The United States, where the December story is strongest
If one had to pick a single market where tax-loss selling should be most visible, the US would be the obvious candidate. The tax year ends on 31 December. Capital losses can offset capital gains, and then a limited amount of ordinary income, with unused losses carried forward. The wash-sale rule under Internal Revenue Code Section 1091 discourages immediate repurchase within 30 days before or after the sale if the taxpayer wants to preserve the loss deduction. The behavioural result is familiar: sell losers into year-end, avoid the wash-sale trap, revisit in January.
Why insiders are a special case
US insiders report most transactions on Form 4 within two business days. That gives researchers decent visibility. It does not, however, guarantee clean interpretation. A December sale by a chief executive could be:
- a tax-loss realisation,
- a diversification sale after a weak year,
- a year-end compensation event,
- a sale under a Rule 10b5-1 plan,
- a liquidity event unrelated to portfolio tax.
The SEC has spent years refining the disclosure around Rule 10b5-1 plans, precisely because pre-arranged trades can otherwise masquerade as informed timing. For seasonality work, those plan-related flags are useful. They do not eliminate noise, but they reduce the chance of attributing every December sale to tax motives and every January lull to virtue.
What the literature usually finds
The broader market literature has long documented tax-loss selling pressure in US equities, especially among retail-heavy, loser stocks, with some reversal in January. The insider-specific literature is thinner and more mixed, because insiders are a narrow and institutionally constrained subset. Still, the mechanism is plausible where insiders hold meaningful unrestricted stock outside formal plans.
A practical expectation for US insider data is therefore not merely a December spike in all sales, but a stronger concentration in discretionary open-market sells of underperforming names, especially in the second half of December, followed by some normalisation in January once the wash-sale window and year-end reporting pressure pass.

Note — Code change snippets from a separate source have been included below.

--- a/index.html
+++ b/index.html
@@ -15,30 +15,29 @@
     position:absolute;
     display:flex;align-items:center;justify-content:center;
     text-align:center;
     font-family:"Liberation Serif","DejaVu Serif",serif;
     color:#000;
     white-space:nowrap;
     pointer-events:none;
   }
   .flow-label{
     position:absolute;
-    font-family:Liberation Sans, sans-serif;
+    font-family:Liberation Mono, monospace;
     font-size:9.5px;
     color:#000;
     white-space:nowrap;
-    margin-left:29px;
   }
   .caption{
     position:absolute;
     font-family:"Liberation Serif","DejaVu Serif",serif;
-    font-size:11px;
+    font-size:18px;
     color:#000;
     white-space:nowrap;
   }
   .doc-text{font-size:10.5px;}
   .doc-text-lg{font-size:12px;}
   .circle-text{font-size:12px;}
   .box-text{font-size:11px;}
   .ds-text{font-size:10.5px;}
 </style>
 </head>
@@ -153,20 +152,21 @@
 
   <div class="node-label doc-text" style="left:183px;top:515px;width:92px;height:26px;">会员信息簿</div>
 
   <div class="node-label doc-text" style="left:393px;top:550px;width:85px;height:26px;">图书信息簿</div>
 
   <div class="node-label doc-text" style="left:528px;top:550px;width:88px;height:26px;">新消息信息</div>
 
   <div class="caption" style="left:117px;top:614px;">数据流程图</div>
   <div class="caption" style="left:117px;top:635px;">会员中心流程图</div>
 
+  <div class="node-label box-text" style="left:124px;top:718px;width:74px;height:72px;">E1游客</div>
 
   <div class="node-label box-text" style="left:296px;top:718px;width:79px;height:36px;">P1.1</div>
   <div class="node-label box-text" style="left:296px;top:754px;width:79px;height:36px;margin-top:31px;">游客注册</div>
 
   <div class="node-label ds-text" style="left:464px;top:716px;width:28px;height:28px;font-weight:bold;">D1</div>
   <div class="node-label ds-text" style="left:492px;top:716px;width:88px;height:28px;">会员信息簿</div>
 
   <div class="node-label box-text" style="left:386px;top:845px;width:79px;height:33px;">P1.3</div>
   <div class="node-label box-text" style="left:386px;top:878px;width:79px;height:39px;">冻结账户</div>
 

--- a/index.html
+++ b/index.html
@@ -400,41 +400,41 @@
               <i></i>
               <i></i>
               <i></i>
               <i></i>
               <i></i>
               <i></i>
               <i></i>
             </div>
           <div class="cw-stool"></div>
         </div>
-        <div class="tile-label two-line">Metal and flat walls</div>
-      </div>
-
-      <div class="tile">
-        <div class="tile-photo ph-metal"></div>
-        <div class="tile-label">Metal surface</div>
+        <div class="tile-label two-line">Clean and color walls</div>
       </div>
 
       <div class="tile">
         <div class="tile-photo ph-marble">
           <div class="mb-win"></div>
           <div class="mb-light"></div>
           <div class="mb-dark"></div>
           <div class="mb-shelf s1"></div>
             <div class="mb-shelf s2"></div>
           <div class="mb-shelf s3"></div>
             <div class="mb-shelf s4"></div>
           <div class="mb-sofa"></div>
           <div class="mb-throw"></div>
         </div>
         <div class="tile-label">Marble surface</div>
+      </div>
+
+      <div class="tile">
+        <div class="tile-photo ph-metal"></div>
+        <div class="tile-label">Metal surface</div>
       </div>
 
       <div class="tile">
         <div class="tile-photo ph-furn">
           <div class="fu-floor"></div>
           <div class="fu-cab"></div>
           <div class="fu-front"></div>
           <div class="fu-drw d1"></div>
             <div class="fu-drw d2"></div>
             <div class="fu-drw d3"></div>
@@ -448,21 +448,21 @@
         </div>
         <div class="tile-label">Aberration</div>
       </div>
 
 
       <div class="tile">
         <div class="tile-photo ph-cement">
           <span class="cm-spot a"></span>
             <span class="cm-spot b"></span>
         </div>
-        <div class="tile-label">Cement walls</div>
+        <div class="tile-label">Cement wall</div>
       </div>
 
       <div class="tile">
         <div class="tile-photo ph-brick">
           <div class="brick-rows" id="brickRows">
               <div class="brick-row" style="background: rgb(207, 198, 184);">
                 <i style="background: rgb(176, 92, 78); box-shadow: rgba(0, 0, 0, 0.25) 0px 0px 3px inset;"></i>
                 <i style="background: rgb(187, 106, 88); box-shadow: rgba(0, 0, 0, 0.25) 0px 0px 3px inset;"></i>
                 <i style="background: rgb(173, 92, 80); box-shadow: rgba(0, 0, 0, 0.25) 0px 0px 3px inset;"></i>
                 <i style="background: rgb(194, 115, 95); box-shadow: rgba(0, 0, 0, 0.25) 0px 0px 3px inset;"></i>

Month-end effects within the year
Month-end clustering is a different animal. Some of it is administrative. Boards meet, windows open after earnings, payroll and vesting cycles hit, and treasury departments prefer tidy dates. Tax-loss logic can reinforce month-end in December, but month-end patterns in the US are often too broad to be called tax effects without further controls.
A useful test would compare the final five trading days of December with the final five trading days of other months, stratified by prior stock underperformance and by transaction type. Without that, one is mostly measuring office habits.
The United Kingdom, where April matters more than holly
The UK is where lazy cross-border comparisons go to die. The tax year for individuals ends on 5 April, not 31 December. If tax-loss selling is materially shaping insider behaviour, a UK seasonal pattern should lean toward March and early April, not necessarily December.
The tax-year mismatch changes the expected cluster
For UK taxpayers subject to capital gains tax, losses are generally available to offset gains, with specific rules on claiming and carrying forward. The anti-avoidance framework also differs from the US. The well-known share matching rules, including the same-day rule and the 30-day “bed and breakfast” rule, affect how repurchases are treated. That changes the tactical shape of loss harvesting.
The implication is straightforward. A UK insider who wants to realise a loss for tax purposes has little reason to care deeply about 31 December unless another constraint, such as bonus timing or liquidity needs, intrudes. The more relevant deadline is the tax-year end in April.
MAR and FCA reporting make the tape visible, but not simple
Post-Brexit, the UK retained a domestic version of MAR. PDMR transactions must still be disclosed promptly, and the 30-day closed-period framework remains central. That creates an awkward interaction with the tax year because many UK companies report annual results in spring, exactly when tax incentives intensify. In other words, the tax motive and the dealing restriction can collide head-on.
This is one reason UK insider tax-loss selling may appear less cleanly bunched than one might expect from tax rules alone. A director who would like to sell in late March may simply be in a closed period. The sale may then be pulled forward, delayed, or not happen at all.
The practical pattern to look for
For UK data, the sensible hypothesis is a relative increase in discretionary sells in the weeks before 5 April, especially among names with poor trailing performance, but with distortion from reporting blackouts. December may still show activity, but it should not dominate on tax grounds alone.
That is a useful reminder that “year-end” is not a universal concept. In markets, it usually means “the date after which your accountant becomes less forgiving”.